ABE a enquêté sur diverses arnaques révélées par les téléspectateurs. Fausses voyantes, transferts de fonds en déshérence, loteries sur Internet, voyages gratuits ou annuaires téléphoniques douteux, tous les moyens sont bons pour soutirer de l'argent aux distraits, aux crédules et aux cupides.

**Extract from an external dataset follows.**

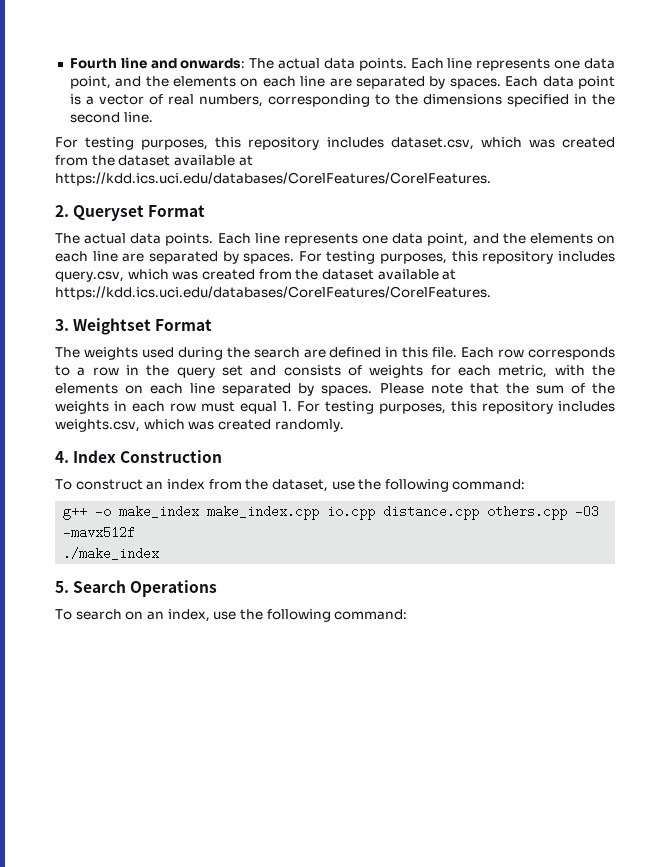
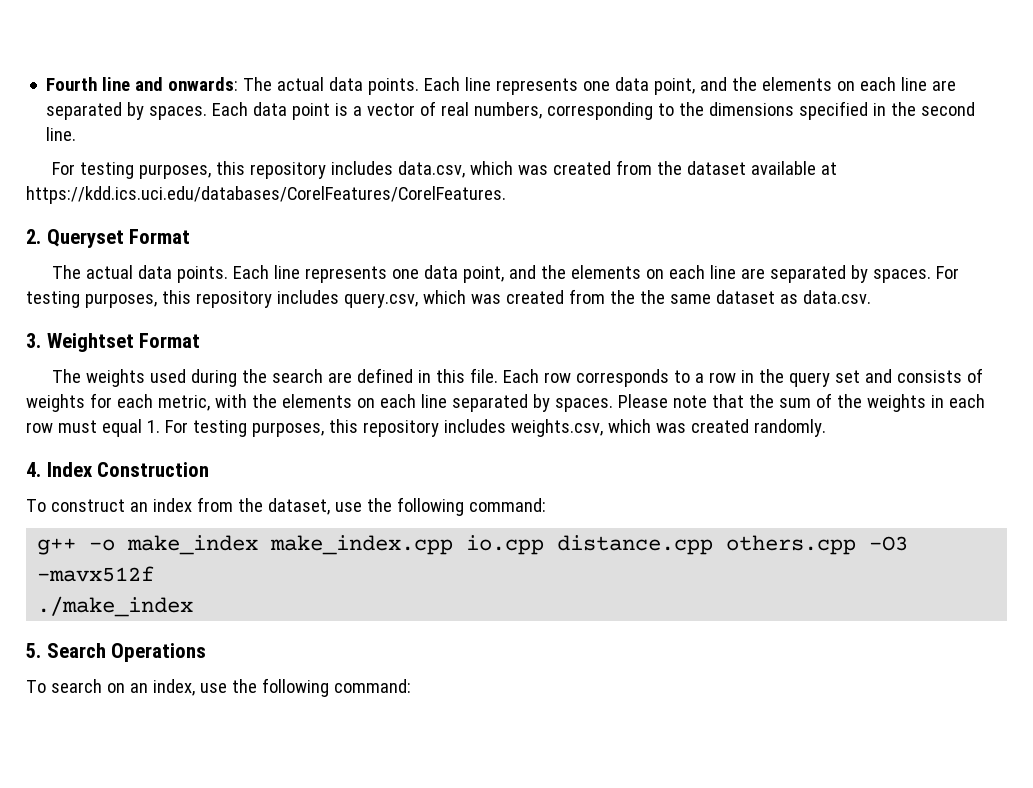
- For testing purposes, this repository includes dataset.csv, which was created from the dataset available at https://kdd.ics.uci.edu/databases/CorelFeatures/CorelFeatures.
+ For testing purposes, this repository includes data.csv, which was created from the dataset available at https://kdd.ics.uci.edu/databases/CorelFeatures/CorelFeatures.
- For testing purposes, this repository includes query.csv, which was created from the dataset available at https://kdd.ics.uci.edu/databases/CorelFeatures/CorelFeatures.
+ For testing purposes, this repository includes query.csv, which was created from the the same dataset as data.csv.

Des voyantes dans une case postale
Des pseudo-voyantes ont soulagé plusieurs personnes de sommes
conséquentes, en jouant sur leurs peurs et leurs faiblesses. Leurs
cibles privilégiées : les personnes âgées. Oscar Mayor a 86 ans. Il
y a quelques années, il reçoit les premières lettres de
pseudo-voyantes qui lui font croire qu'elles le connaissent. Leurs
courriers sont un savant mélange de bonnes et de mauvaises
nouvelles. « J'avais l'impression qu'on voulait m'aider. Marie
de Fortune m'a dit que je méritais 25'000 francs. Vous voulez faire
quoi ? » Il garde le secret. A l'insu de sa famille, il est
tombé dans les griffes des fausses voyantes. On s'en doute, il ne
reçoit ni prix, ni don. On lui suggère de faire des rituels avec du
bois de buis et un ciboire. En prononçant cinq fois "Amen", son
"calice va capter la source universelle d'Abondance ». Chaque
rituel, chaque grigris est vendu 80 francs. Intrigué par la
médaille que porte son père, son fils finit par découvrir le
pot-aux-roses. Gérard Mayor: « Je l'ai questionné et je me suis
rendu compte de ce qui se passait. Il était très embarrassé, il
leur devait énormément d'argent et il avait de sérieux soucis.
»
Idee Versand, l'entreprise
derrière les voyantes
Les pseudo voyantes ont le sens des affaires. Elles envoient des
factures, puis des recouvrements. Elles ont soutiré des centaines
de francs, peut-être plus, à Oscar Mayor. En fait, une organisation
se cache derrière ces voyantes. "Rahel", par exemple, a envoyé
exactement la même lettre à de nombreuses personnes en Suisse
romande. Elle se prétend médium karmique. Au cours d'une promenade,
elle serait passée devant la maison des futures proies et aurait eu
« soudain un pressentiment médiumnique particulier et d'une
extrême intensité. » Infatigable, Rahel passe son temps à se
promener devant des maisons et à ressentir des pressentiments. A
Saxon, Territet, Chavannes-sous-Orsonnens, Montreux, Genève,
Monthey, etc. Sur les courriers de ces « voyantes », on trouve des
petits chiffres qui ressemblent furieusement à un numéro de client.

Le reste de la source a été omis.